# Developer Preview Boots Options



## Skandranonsg (Oct 20, 2011)

Problem:
I've recently installed Windows 8 on a borrowed Hard Drive that has recently been returned. The computer I am using is a laptop running Windows 7 Ultimate. After I removed the Hard Drive, my computer keeps attempting to return to the screen where you can choose which OS to boot, but won't even show Windows 7.

Attempted Solutions:
- inserting a Windows 7 Disc and Windows 8 disc and performing Startup repair.
- performing a windows upgrade
- eliminating each SATA slot from boot menu
- booting from an external hard drive on a second computer 
- repairing from an external drive on a second computer (with Windows 7 Home Premium)

Resources Available:
- Windows 7 Ultimate + 8 Preview CD
- Netbook running Windows 7 Home Premium
- SATA dock
- just about every cable imaginable


----------



## reventon (Oct 16, 2009)

Tried restoring the MBR from the Win7 DVD?

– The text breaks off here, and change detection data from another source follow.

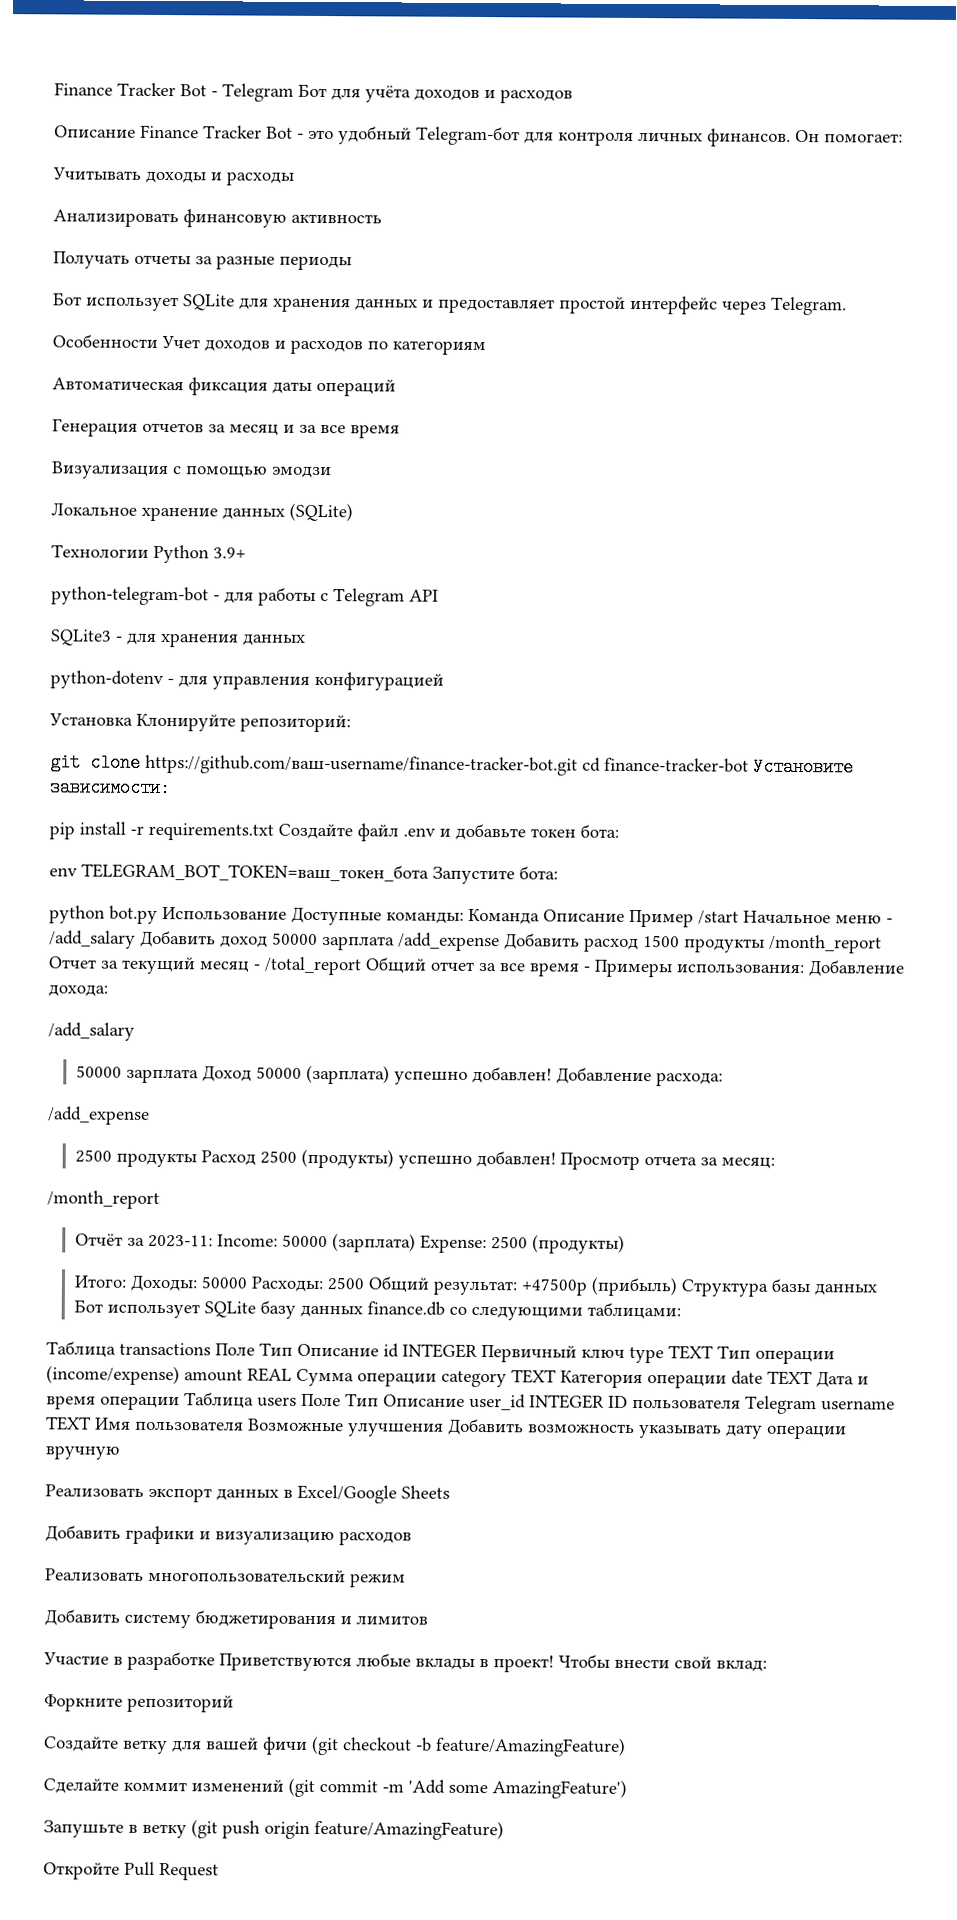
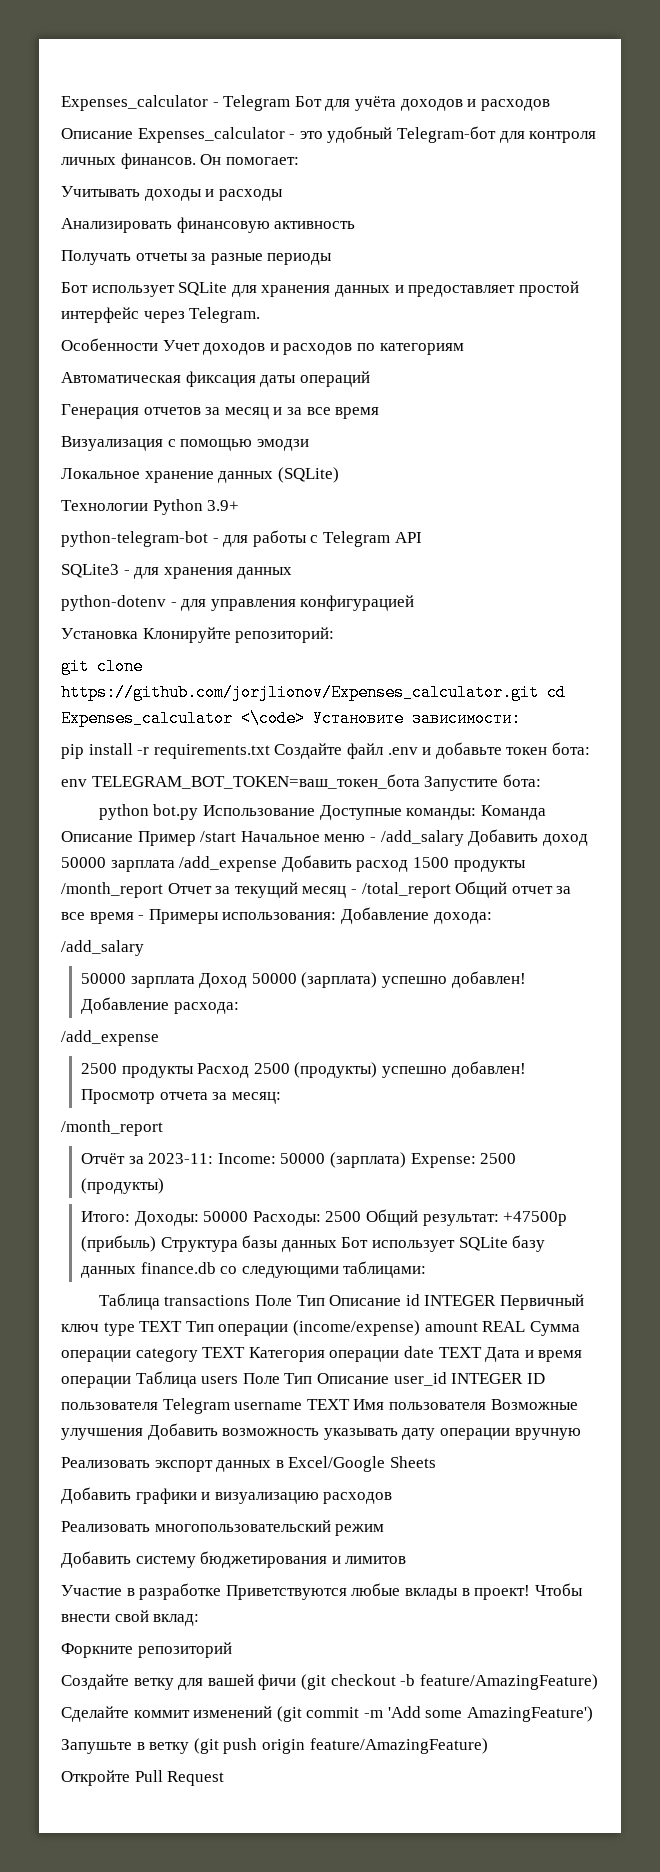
- Finance Tracker Bot - Telegram Бот для учёта доходов и расходов
+ Expenses_calculator - Telegram Бот для учёта доходов и расходов
- Описание Finance Tracker Bot - это удобный Telegram-бот для контроля личных финансов.
+ Описание Expenses_calculator - это удобный Telegram-бот для контроля личных финансов.
- git clone https://github.com/ваш-username/finance-tracker-bot.git cd finance-tracker-bot Установите зависимости:
+ git clone https://github.com/jorjlionov/Expenses_calculator.git cd Expenses_calculator <\code> Установите зависимости:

See here for detailed instructions - http://www.sevenforums.com/tutorials/20864-mbr-restore-windows-7-master-boot-record.html


----------



## aciid (Jul 18, 2008)

Hi Skandranonsg,

When installing the Windows Developer Preview (Aka. Windows 8) it will alter the "System reserved" drive with a new boot loader among other things. This is why installing it on an external HDD might not be the best of choices, of course it's better than removing your standard OS, but it has consequences.

So, you can try using Reventon's guide, but you might end up having to reinstall your operating system. (Use a custom installation if you haven't backed up your data, which you should've though before installing a developer preview).


----------



## Skandranonsg (Oct 20, 2011)

Although my computer told me that the MBR had been repaired, it appears as if it has not been.

I'll have no trouble accessing my data to perform a backup, but I suppose fudging about with drivers doesn't sound like a fun afternoon for me. Thanks for all the help anyways!

As a last option, would it be possible to acquire another hard drive, install the developer preview on that, and try to boot from there?


----------



## aciid (Jul 18, 2008)

You could do that, yes.

But the easiest way to retrieve your data would be to perform a Custom Installation of Windows 7. Meaning you will not format any drives just install a new instance of the operating system. WHile doing so, all your old data will automatically be saved to C:\Windows.old (drive letter may vary depending on where you installed it).

Then when you've backed everything up, perform a clean install of the OS you want.


----------



## Skandranonsg (Oct 20, 2011)

One last thing to try: partitioning the drive using Partition Magic or some other software and installing a new instance of windows on that.


----------